##### Information supplied #####
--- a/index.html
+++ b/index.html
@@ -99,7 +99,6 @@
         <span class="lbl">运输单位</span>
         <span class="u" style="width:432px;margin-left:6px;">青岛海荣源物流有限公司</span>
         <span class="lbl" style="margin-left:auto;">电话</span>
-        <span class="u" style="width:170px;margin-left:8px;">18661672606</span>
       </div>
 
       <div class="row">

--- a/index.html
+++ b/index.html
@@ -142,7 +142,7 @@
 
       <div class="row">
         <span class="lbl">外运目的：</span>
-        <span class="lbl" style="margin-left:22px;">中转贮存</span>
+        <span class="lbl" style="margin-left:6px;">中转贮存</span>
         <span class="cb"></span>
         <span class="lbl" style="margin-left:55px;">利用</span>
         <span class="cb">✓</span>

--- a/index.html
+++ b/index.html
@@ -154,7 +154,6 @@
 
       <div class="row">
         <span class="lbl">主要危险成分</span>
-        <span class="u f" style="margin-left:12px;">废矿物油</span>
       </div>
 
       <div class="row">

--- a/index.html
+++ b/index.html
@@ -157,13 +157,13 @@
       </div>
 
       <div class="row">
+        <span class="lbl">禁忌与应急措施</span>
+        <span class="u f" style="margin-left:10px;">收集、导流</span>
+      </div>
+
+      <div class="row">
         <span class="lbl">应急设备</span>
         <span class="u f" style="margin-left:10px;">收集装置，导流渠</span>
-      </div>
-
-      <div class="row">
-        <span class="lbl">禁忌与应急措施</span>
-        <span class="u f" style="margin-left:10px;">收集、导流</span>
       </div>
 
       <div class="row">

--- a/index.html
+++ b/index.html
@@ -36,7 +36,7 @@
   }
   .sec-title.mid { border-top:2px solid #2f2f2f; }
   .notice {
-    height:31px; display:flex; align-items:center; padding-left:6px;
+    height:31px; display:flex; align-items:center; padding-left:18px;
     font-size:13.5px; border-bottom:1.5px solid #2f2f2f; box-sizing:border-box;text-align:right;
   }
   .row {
#####
##### Information supplied #####
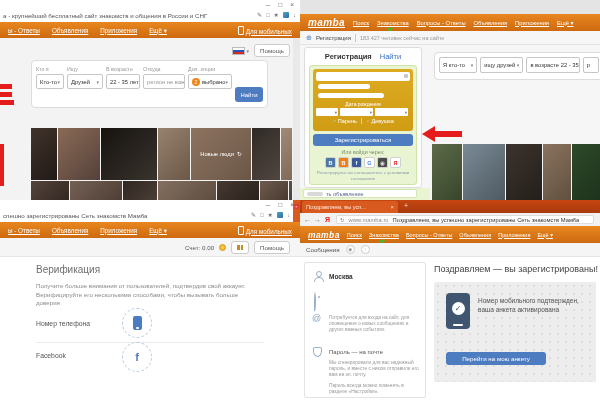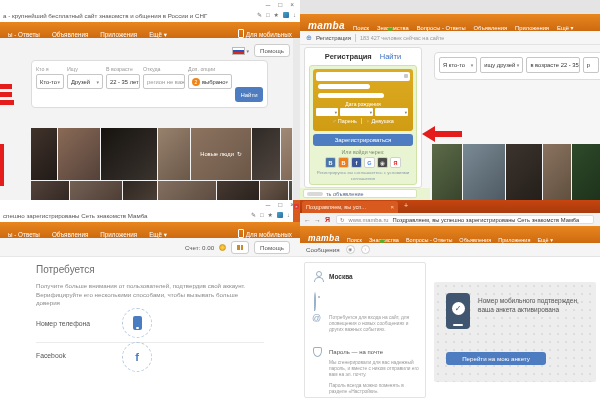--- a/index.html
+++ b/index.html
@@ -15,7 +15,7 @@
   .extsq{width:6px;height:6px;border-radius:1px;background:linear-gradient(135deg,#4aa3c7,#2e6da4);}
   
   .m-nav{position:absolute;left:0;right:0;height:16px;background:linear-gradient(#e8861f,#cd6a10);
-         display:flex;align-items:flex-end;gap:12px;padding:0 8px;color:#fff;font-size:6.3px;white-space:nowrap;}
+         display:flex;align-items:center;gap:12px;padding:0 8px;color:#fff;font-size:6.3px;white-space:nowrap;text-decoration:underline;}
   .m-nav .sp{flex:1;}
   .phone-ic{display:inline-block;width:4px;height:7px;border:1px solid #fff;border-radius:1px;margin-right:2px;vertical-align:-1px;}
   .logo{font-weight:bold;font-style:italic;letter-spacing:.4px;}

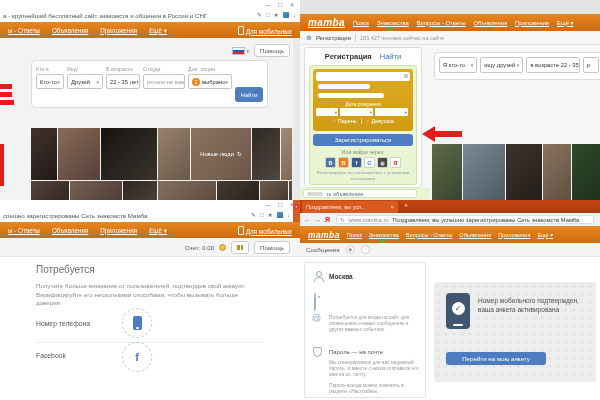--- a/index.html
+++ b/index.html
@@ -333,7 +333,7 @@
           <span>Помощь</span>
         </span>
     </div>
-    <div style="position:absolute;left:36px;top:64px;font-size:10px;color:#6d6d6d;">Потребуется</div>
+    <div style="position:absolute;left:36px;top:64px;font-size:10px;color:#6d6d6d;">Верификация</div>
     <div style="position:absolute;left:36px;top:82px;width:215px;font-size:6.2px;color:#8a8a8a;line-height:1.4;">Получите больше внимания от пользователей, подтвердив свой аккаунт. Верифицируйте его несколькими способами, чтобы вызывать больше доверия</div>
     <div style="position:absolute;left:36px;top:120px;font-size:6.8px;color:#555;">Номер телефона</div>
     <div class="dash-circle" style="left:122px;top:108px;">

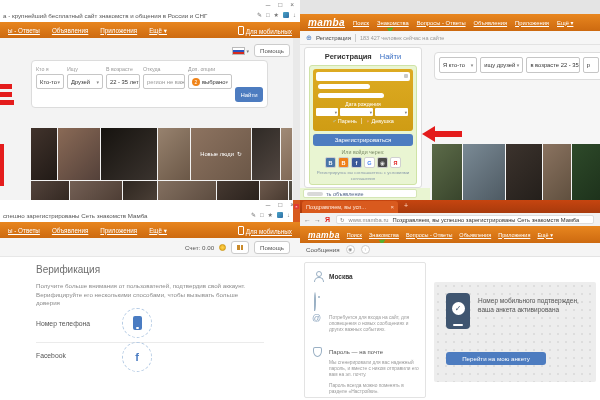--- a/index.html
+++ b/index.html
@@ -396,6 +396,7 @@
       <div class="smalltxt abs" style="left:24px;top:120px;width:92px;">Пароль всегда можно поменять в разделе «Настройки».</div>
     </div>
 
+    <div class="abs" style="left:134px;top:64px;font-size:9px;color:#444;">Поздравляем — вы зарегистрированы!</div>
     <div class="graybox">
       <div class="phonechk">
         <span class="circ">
#####
Exercise: Lines from the entries that contain the string "solid" must be found and copied.

Answer to this exercise:
   .sec-title.mid { border-top:2px solid #2f2f2f; }
     font-size:13.5px; border-bottom:1.5px solid #2f2f2f; box-sizing:border-box;text-align:right;
   .phone-ic{display:inline-block;width:4px;height:7px;border:1px solid #fff;border-radius:1px;margin-right:2px;vertical-align:-1px;}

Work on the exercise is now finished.